VI concorso Nazionale di ENGIM

EDUCAZIONI E CITTADINANZA - Sesta  Edizione

TITOLO 
“La Pace è possibile: io da che parto stò?”

Premessa
Il  concorso Nazionale ENGIM dal titolo   “ La Pace è possibile: io da che parte stò?” si inserisce nel percorso intrapreso da ENGIM  in direzione di una educazione consapevole e responsabile dei giovani, dando continuità agli interventi intrapresi già negli anni precedenti  sull’educazione stradale, ambientale, alimentare, sulla Costituzione Italiana, sulla parità di genere.

Mai come  in questo momento il “mondo “ ha bisogno di voci che si innalzano e gridino alla Pace. Non sono solo le guerre combattute con armi che turbano la nostra Terra: il lavoro che manca, popoli che vivono in condizioni disperate,popoli che aspirano alla democrazia, il maltrattamento del Creato, ma anche la pace che manca spesso proprio vicino e dentro di noi.

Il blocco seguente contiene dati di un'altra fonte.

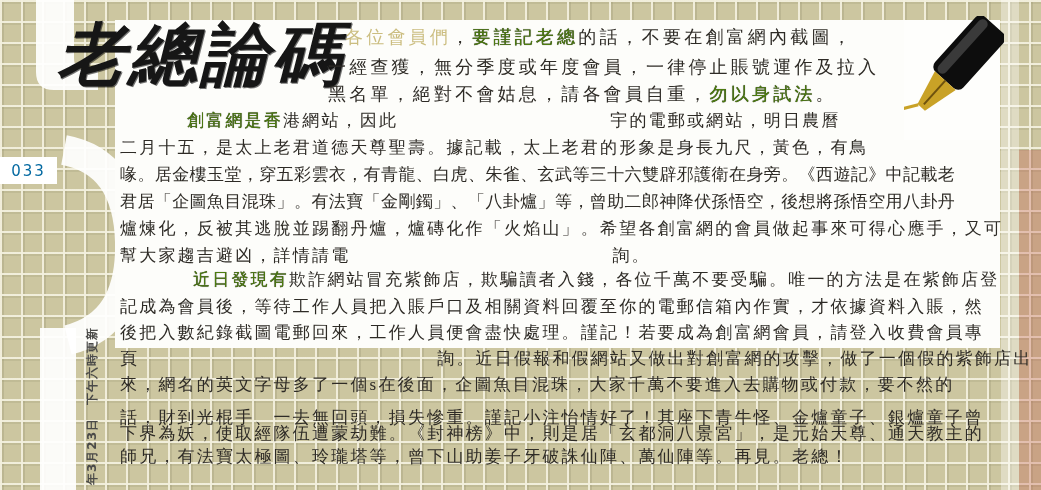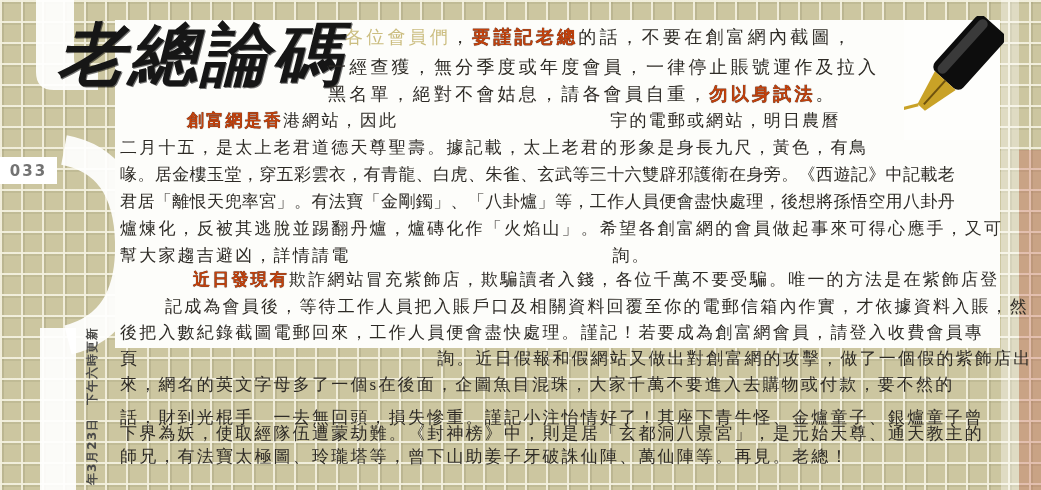"要謹記老總" .tl .bold { color: #c2410c -> #4d7c0f; font-weight: 700 -> 400 }
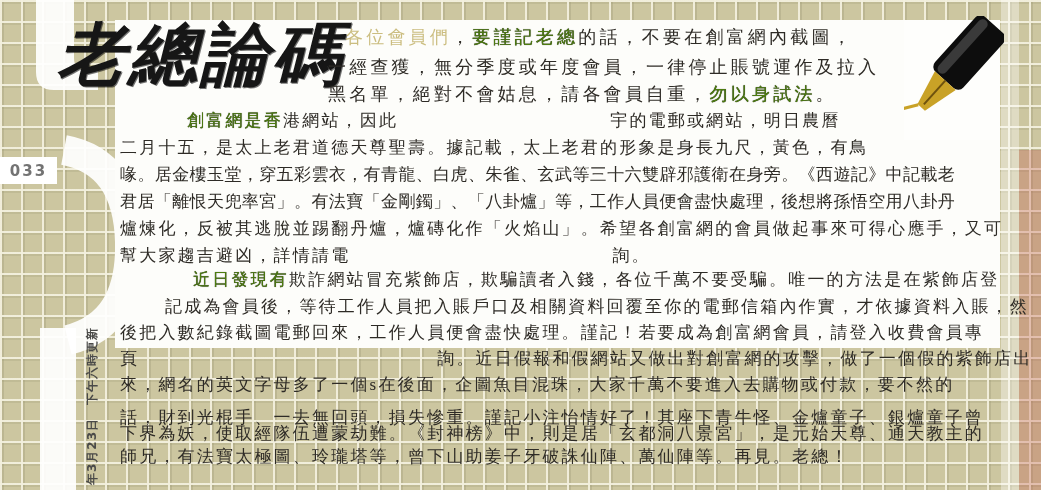"033" .issue-badge { color: #737373 -> #0369a1; font-weight: bold -> normal }
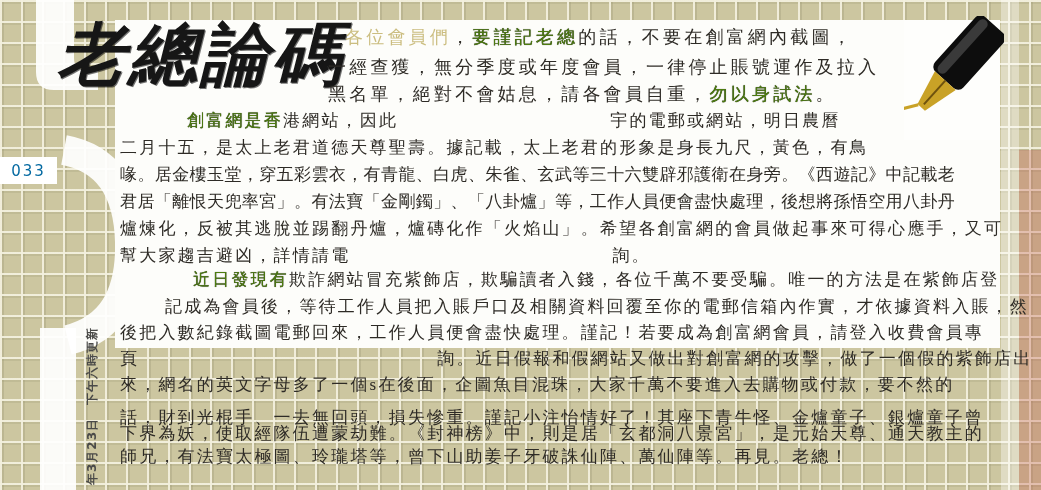"君居「離恨天兜率宮」。有法寶「金剛鐲」、「八卦爐」等，工作人員便會盡快處理，後想" span { text: 離恨天兜率宮」。有法寶「金剛鐲」、「八卦爐」等，工作人員便會盡快處理 -> 企圖魚目混珠」。有法寶「金剛鐲」、「八卦爐」等，曾助二郎神降伏孫悟空 }
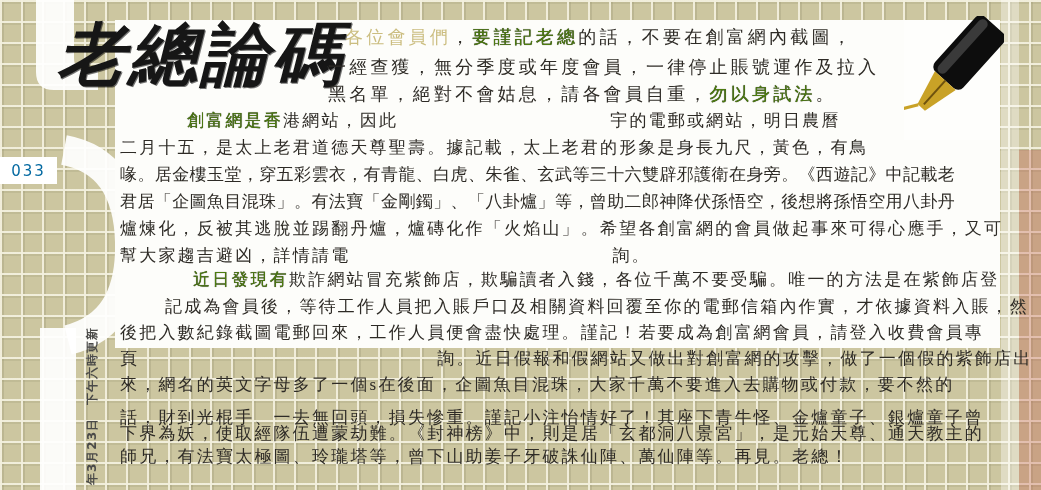"記成為會員後，等待工作人員把入賬戶口及相關資料回覆至你的電郵信箱內作實，才依據資" div.tl { margin-left: 45px -> none }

Quali sono le “armi” della Pace?

Cosa posso fare io per la Pace?

LA VOCE DELLE NUOVE GENERAZIONI E’ INDISPENSABILE: siamo certi che un concorso può unire giovani attorno al tema della Pace e dare indicazioni ai grandi di come questa sia possibile.

Il concorso vuole essere e dare continuità al testo “EDUCAZIONI E CITTADINANZA: laboratori attivi tra istruzione e formazione”, frutto di una collaborazione tra allievi della Formazione Professionale di ENGIM e il Liceo Scientifico Murialdo di Albano Laziale, testo che ha ricevuto attenzioni sia all’interno che all’esterno della Congregazione. 

 Art. 1 – Partecipazione e Iscrizione al Concorso Fotografico

-La partecipazione al concorso è aperta a gruppi di giovani allievi o a singoli allievi dei CFP di ENGIM

-La partecipazione è subordinata all’adesione  che dovrà essere effettuata compilando la scheda allegata al presente regolamento

-La scheda di adesione  dovrà essere spedita via mail all’indirizzo dal quale parte il  presente bando di concorso  entro e non oltre  il giorno 31  gennaio 2015.

-La partecipazione al concorso implica l'accettazione integrale del presente regolamento.

Art. 2 – Tema del concorso

Le fotografie devono avere come soggetto la pace  

Art. 3 – Durata del concorso

Le fotografie devono pervenire all’organizzazione, entro e non oltre il giorno

La selezione e premiazione dei vincitori, secondo le modalità di seguito definite, avverrà il giorno  18 maggio 2015 festa di san Leonardo Murialdo nel corso dell’iniziativa “ENGIM IN PIAZZA”

Art. 4 – Caratteristiche tecniche ed invio delle fotografie

Ogni partecipante può partecipare con  minimo tre (3)  fotografie ORIGINALI

 a colori o in bianco/nero accompagnate da una brevissima spiegazione  .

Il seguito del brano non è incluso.